There needs to be a forensic audit of its operations in order to bring the state funding in line with Jamaica’s current mental health care delivery system, said Hickling, psychiatrist emeritus at the University Hospital of the West Indies, while addressing last Wednesday’s launch of Through the Cracks – Report on Mental Illness Behind Bars at The UWI Regional Headquarters, Mona.

“We now have 300-plus clinics all over the country. According to the figures, we have 110,000 people in those clinics and they are being treated by the 40 psychiatrists who are here and the 150 psychologists who are in this country. In other words, we have built up this cadre of mental health professionals over the last 50 years, and we have done it without any money,” he said.

“But here is the rub: its’ a matter of money. Bellevue Hospital receives $1.3 billion a year to maintain 650 patients and 900 members of staff. Each patient has one and a half workers, and the reality is that, of the majority of patients in Bellevue only 100 of them have acute illnesses. One hundred, maybe 120.”

Dr Hickling said: “It means that Bellevue Hospital is like a boarding house. More than that, it’s like a hotel, because I know that a lot of the people who live in Bellevue work out in Coronation Market and come back to Bellevue at night-time to sleep. I’ve seen that. I know the place inside out,” he said.

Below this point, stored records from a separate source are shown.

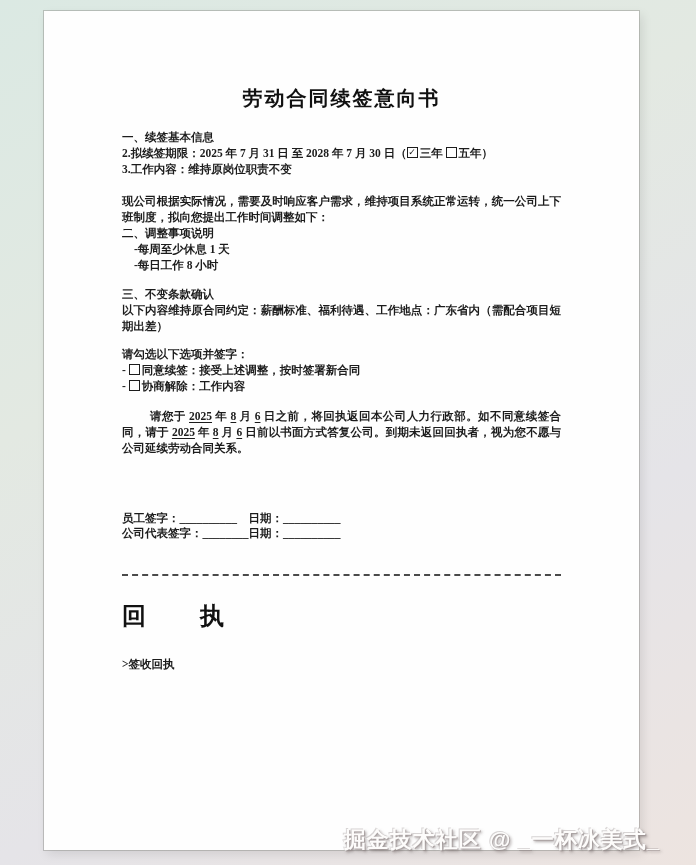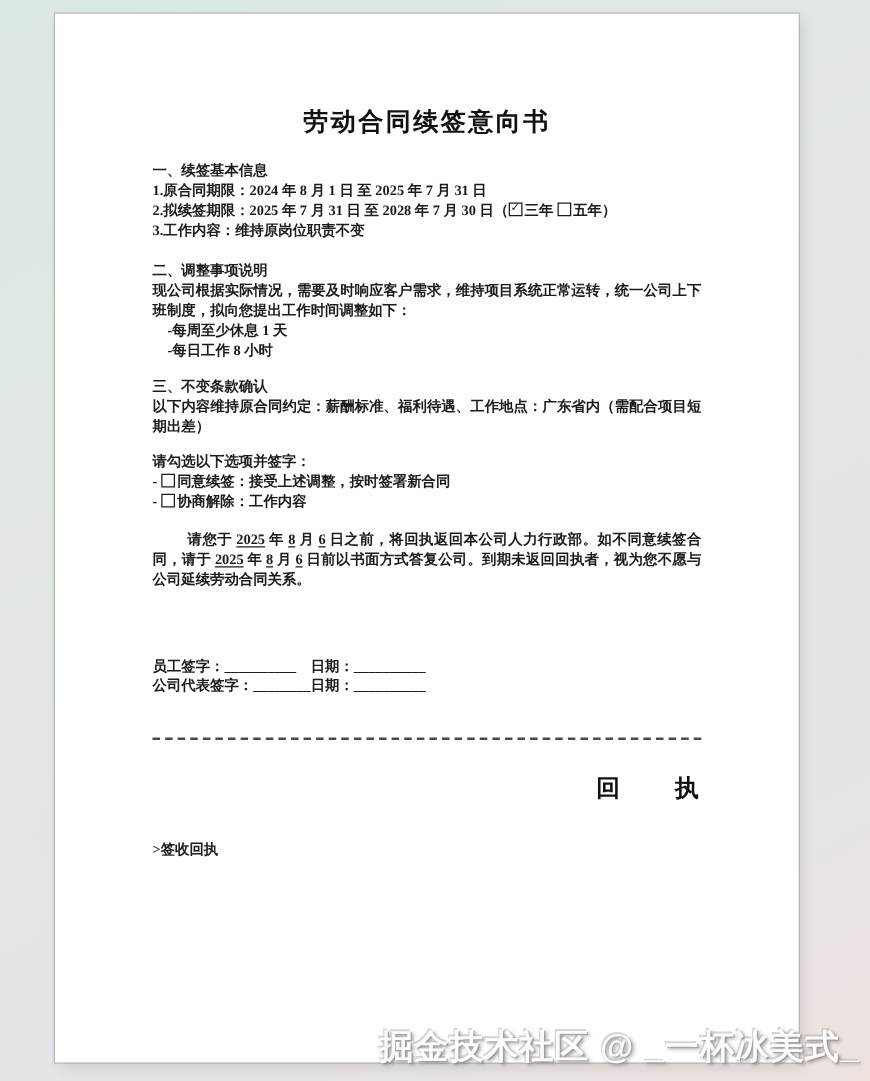"1.原合同期限：2024 年 8 月 1" p.line { html: <p>1.原合同期限：2024 年 8 月 1 日 至 2025 年 7 月 31 日</p> -> none }
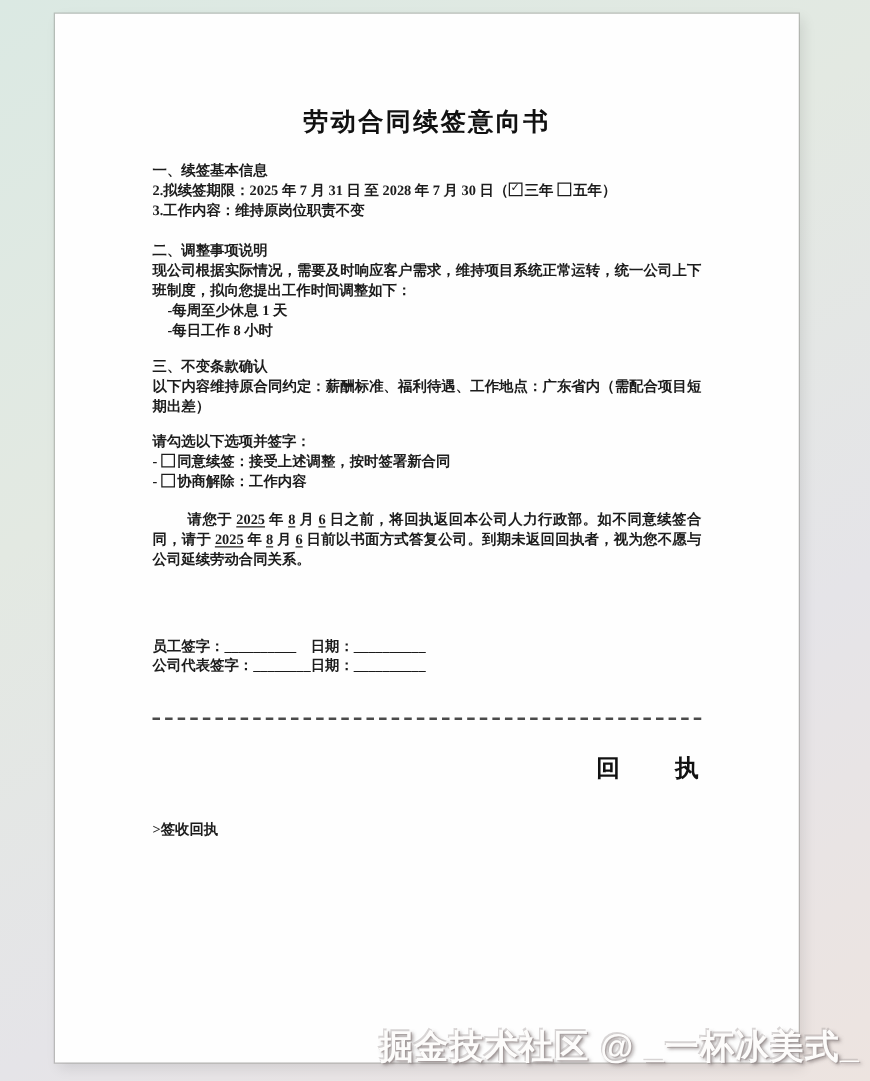"二、调整事项说明" p.line { order: before "现公司根据实际情况，需要及时响应客户需求，维持项目系统正常运转，统一公司上下班制" -> after "现公司根据实际情况，需要及时响应客户需求，维持项目系统正常运转，统一公司上下班制" }
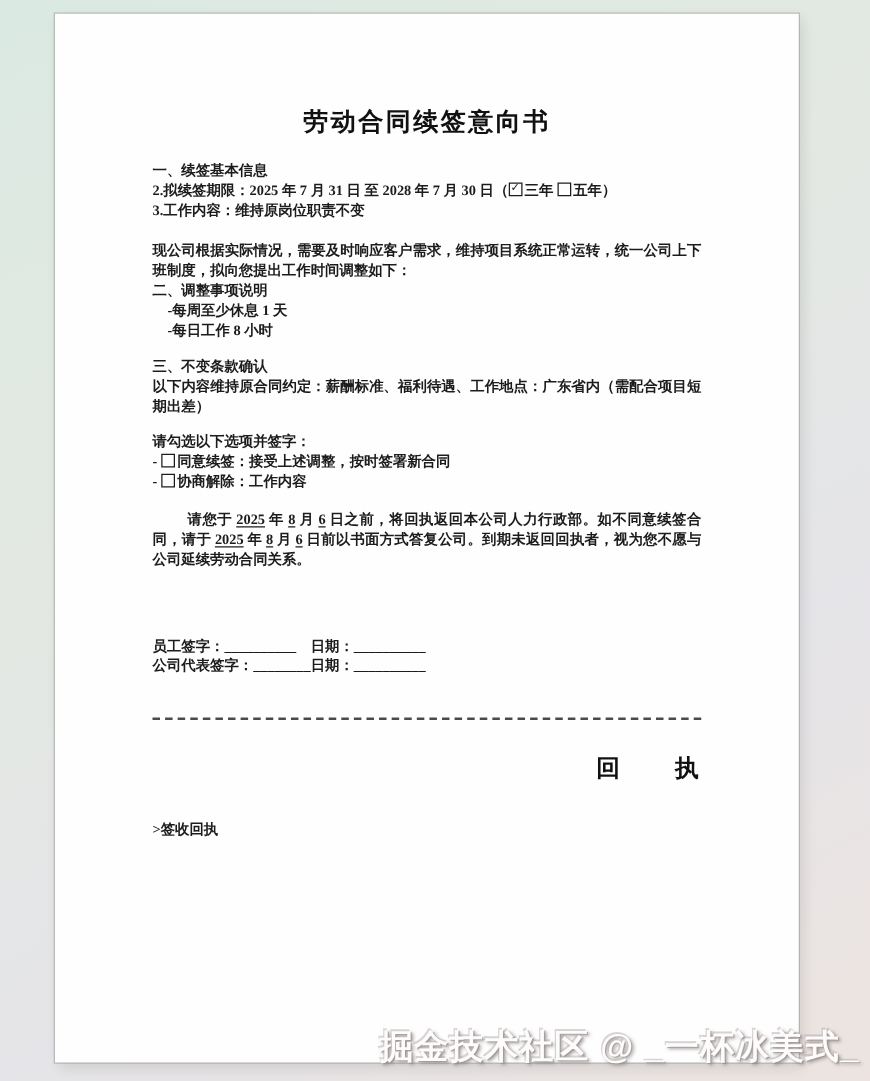"回 执" .receipt-title { font-size: 19px -> 24px; text-align: right -> left }
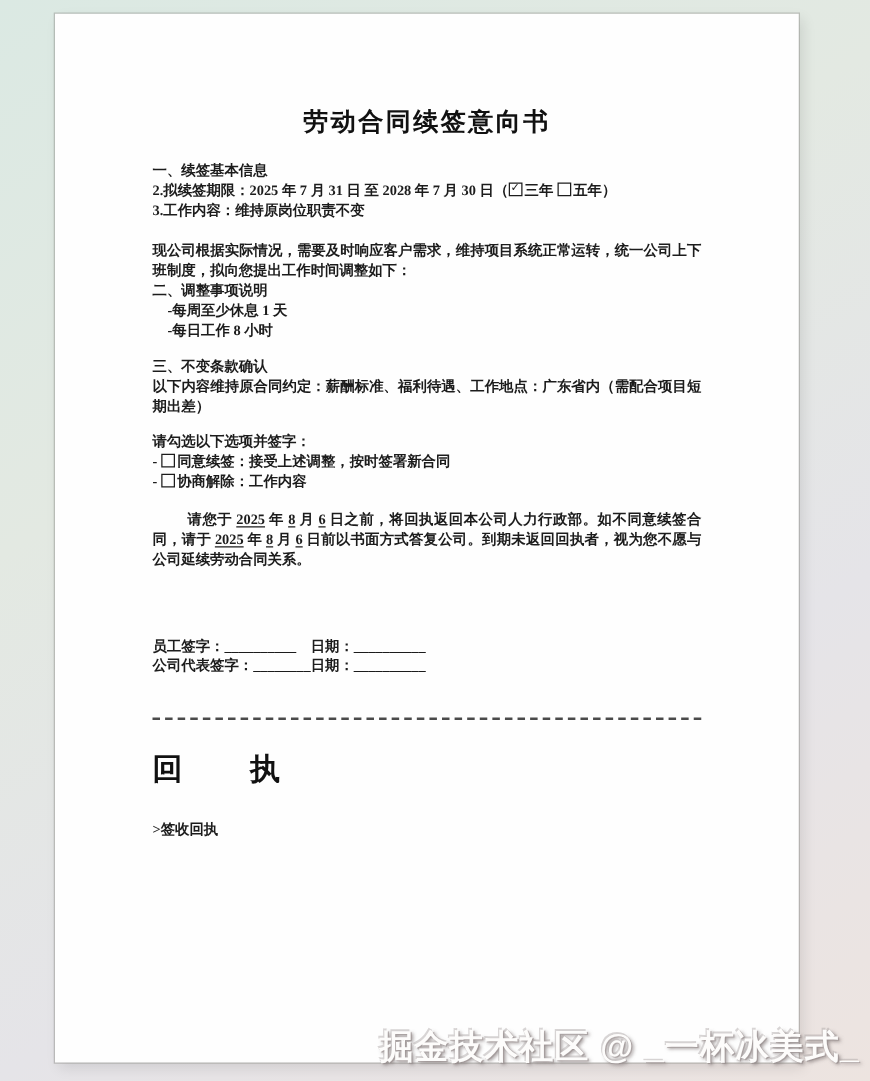"掘金技术社区 @ _一杯冰美式_" .watermark { font-size: 27px -> 22px; right: 8px -> 36px }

This misallocation of well-needed funding is misplaced, according to Hickling.

“So the reality is wrong, where you have $1.3 billion in Bellevue Hospital, and community service has 110,000, plus people it is seeing and has only $200 million. In other words, it has one-sixth of the budget that Bellevue Hospital has.” he said.

“I heard (Dr Christopher) Tufton talking about he just bought 20 buses. I don’t know where they are, because I haven’t seen them, but the reality is that the money has to go into the community to treat the mentally ill people, who are there already. They are being treated there and they are being looked after by their families. Let’s get this thing straight, because something is wrong with our heads,” he said.